• _Exercise_: Without any images, write the data out exactly as it appears.
[Opening Data supplied section]
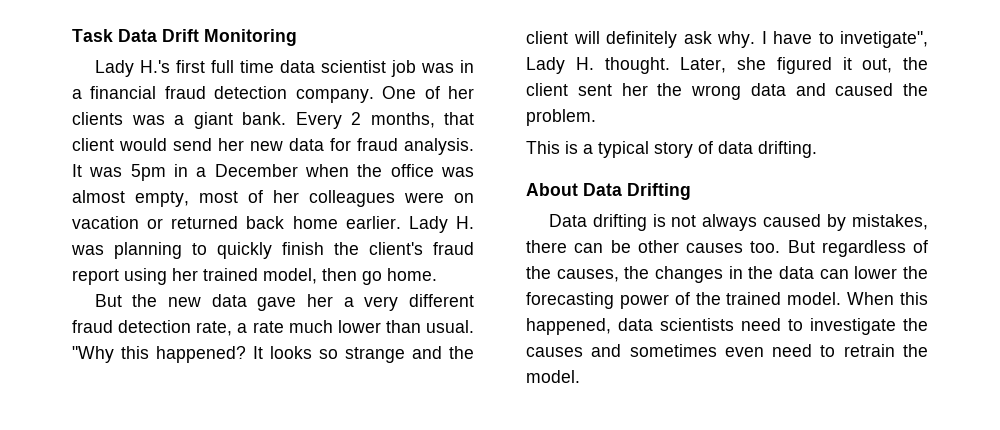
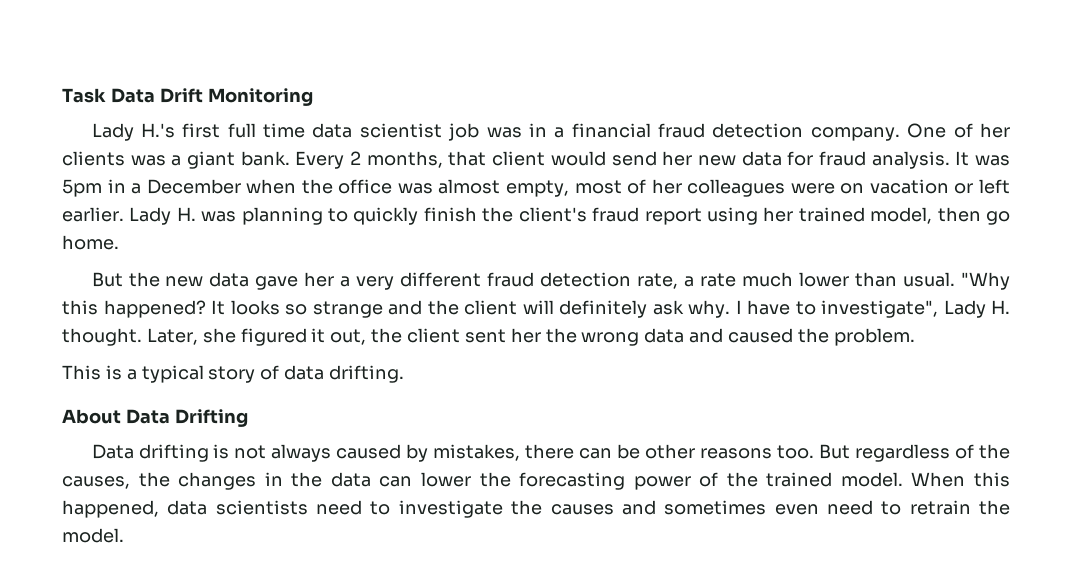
- It was 5pm in a December when the office was almost empty, most of her colleagues were on vacation or returned back home earlier.
+ It was 5pm in a December when the office was almost empty, most of her colleagues were on vacation or left earlier.
- I have to invetigate", Lady H. thought.
+ I have to investigate", Lady H. thought.
- Data drifting is not always caused by mistakes, there can be other causes too.
+ Data drifting is not always caused by mistakes, there can be other reasons too.

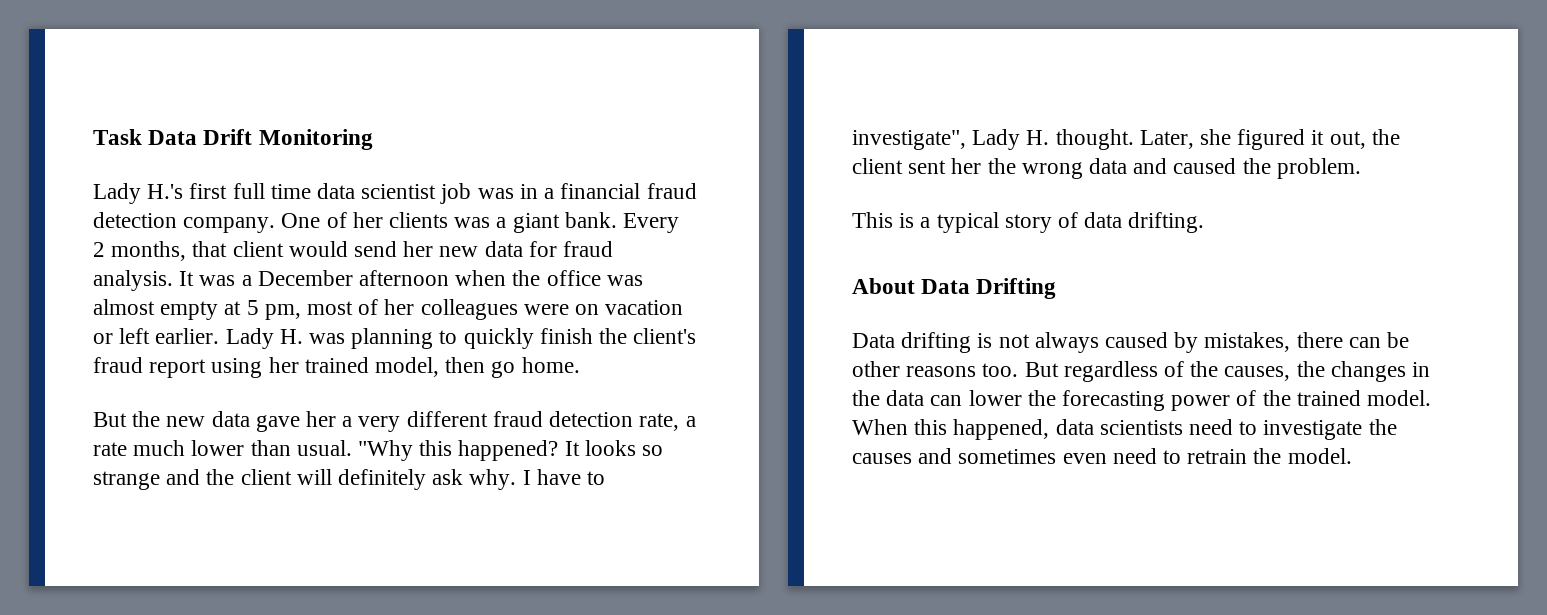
- It was 5pm in a December when the office was almost empty, most of her colleagues were on vacation or left earlier.
+ It was a December afternoon when the office was almost empty at 5 pm, most of her colleagues were on vacation or left earlier.

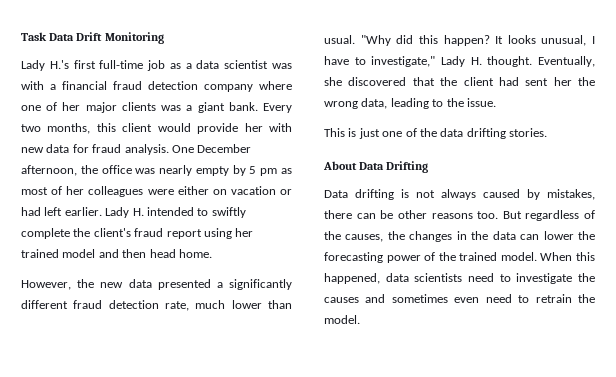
- Lady H.'s first full time data scientist job was in a financial fraud detection company. One of her clients was a giant bank.
+ Lady H.'s first full-time job as a data scientist was with a financial fraud detection company where one of her major clients was a giant bank.
- Every 2 months, that client would send her new data for fraud analysis.
+ Every two months, this client would provide her with new data for fraud analysis.
- It was a December afternoon when the office was almost empty at 5 pm, most of her colleagues were on vacation or left earlier.
+ One December afternoon, the office was nearly empty by 5 pm as most of her colleagues were either on vacation or had left earlier.
- Lady H. was planning to quickly finish the client's fraud report using her trained model, then go home.
+ Lady H. intended to swiftly complete the client's fraud report using her trained model and then head home.
- But the new data gave her a very different fraud detection rate, a rate much lower than usual.
+ However, the new data presented a significantly different fraud detection rate, much lower than usual.
- "Why this happened? It looks so strange and the client will definitely ask why. I have to investigate", Lady H. thought.
+ "Why did this happen? It looks unusual, I have to investigate," Lady H. thought.
- Later, she figured it out, the client sent her the wrong data and caused the problem.
- This is a typical story of data drifting.
+ Eventually, she discovered that the client had sent her the wrong data, leading to the issue.
+ This is just one of the data drifting stories.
[Closing Data supplied section]
• _Output of the exercise_:
- It was 5pm in a December when the office was almost empty, most of her colleagues were on vacation or returned back home earlier.
+ It was 5pm in a December when the office was almost empty, most of her colleagues were on vacation or left earlier.
- I have to invetigate", Lady H. thought.
+ I have to investigate", Lady H. thought.
- Data drifting is not always caused by mistakes, there can be other causes too.
+ Data drifting is not always caused by mistakes, there can be other reasons too.

- It was 5pm in a December when the office was almost empty, most of her colleagues were on vacation or left earlier.
+ It was a December afternoon when the office was almost empty at 5 pm, most of her colleagues were on vacation or left earlier.

- Lady H.'s first full time data scientist job was in a financial fraud detection company. One of her clients was a giant bank.
+ Lady H.'s first full-time job as a data scientist was with a financial fraud detection company where one of her major clients was a giant bank.
- Every 2 months, that client would send her new data for fraud analysis.
+ Every two months, this client would provide her with new data for fraud analysis.
- It was a December afternoon when the office was almost empty at 5 pm, most of her colleagues were on vacation or left earlier.
+ One December afternoon, the office was nearly empty by 5 pm as most of her colleagues were either on vacation or had left earlier.
- Lady H. was planning to quickly finish the client's fraud report using her trained model, then go home.
+ Lady H. intended to swiftly complete the client's fraud report using her trained model and then head home.
- But the new data gave her a very different fraud detection rate, a rate much lower than usual.
+ However, the new data presented a significantly different fraud detection rate, much lower than usual.
- "Why this happened? It looks so strange and the client will definitely ask why. I have to investigate", Lady H. thought.
+ "Why did this happen? It looks unusual, I have to investigate," Lady H. thought.
- Later, she figured it out, the client sent her the wrong data and caused the problem.
- This is a typical story of data drifting.
+ Eventually, she discovered that the client had sent her the wrong data, leading to the issue.
+ This is just one of the data drifting stories.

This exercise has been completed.